- WHAT THE EXERCISE ASKS -
Filter these entries, keeping only lines that hold the word "shouldn".

↓↓↓

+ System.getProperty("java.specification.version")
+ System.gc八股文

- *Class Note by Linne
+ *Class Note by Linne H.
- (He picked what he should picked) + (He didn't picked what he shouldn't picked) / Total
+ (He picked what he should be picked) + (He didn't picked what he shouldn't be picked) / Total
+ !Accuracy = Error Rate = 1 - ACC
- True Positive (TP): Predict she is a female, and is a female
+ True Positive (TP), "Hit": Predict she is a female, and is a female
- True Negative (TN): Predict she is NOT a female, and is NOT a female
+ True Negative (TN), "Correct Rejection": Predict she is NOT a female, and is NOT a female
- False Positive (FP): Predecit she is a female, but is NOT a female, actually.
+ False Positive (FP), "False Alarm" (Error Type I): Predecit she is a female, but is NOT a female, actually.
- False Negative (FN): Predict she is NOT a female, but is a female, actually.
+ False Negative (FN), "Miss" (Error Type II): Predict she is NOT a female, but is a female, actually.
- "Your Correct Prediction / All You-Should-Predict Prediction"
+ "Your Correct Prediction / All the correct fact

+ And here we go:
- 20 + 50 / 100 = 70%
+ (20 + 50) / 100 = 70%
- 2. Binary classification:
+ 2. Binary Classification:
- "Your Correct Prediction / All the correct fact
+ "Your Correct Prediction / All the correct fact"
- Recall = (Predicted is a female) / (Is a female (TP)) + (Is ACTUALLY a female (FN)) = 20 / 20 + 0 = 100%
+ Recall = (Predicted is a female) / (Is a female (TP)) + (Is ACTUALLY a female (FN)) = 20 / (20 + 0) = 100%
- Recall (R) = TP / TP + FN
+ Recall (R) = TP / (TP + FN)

↑↑↑

- EXERCISE SOLUTION -
- (He picked what he should picked) + (He didn't picked what he shouldn't picked) / Total
+ (He picked what he should be picked) + (He didn't picked what he shouldn't be picked) / Total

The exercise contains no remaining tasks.